Due to the limited computing power of a single machine, it cannot afford the task allocation of multiple machines. Therefore, the multi-machine task allocation algorithm based on frontier information is deployed on the server. As shown in Figure 6, the set exploration boundary is read from the configuration file, then the task grid is divided based on the frontier information, and then the exploration task is assigned to each sub-machine, and the single machine independently cooperates to execute the exploration task and model the environment.

Figure 6 
                  Schematic diagram of multi-machine collaborative exploration module.
Figure 6

Schematic diagram of multi-machine collaborative exploration module.
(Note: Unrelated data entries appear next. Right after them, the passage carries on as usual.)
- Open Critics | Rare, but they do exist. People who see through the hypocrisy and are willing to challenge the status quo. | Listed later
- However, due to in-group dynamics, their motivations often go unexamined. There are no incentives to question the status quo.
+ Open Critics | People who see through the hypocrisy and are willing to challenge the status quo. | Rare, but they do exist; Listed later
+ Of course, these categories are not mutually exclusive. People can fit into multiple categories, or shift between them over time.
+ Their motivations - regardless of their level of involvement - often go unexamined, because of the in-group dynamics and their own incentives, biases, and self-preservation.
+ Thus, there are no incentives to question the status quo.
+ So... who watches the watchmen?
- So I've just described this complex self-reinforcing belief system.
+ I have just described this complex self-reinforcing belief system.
4.2 Software and hardware platforms

The robot software platform used in the experiment is Ubuntu 16.04 operating system and Robot operating system (ROS). All the algorithms in this study are implemented under ROS platform, and the language used is C++. The main function packages used in the experiment include transfer function (TF) package, rosbag function package, robot visualization (RVIZ) tool, and various open-source SLAM comparison algorithms. Among them, TF function package can conveniently realize the conversion between the coordinate systems of various sensors in the robot, rosbag function package can retain the original sensor data, which is convenient for subsequent algorithm reproduction, and RVIZ visualization tool can be used to observe the implementation effect of various SLAM algorithms in real time.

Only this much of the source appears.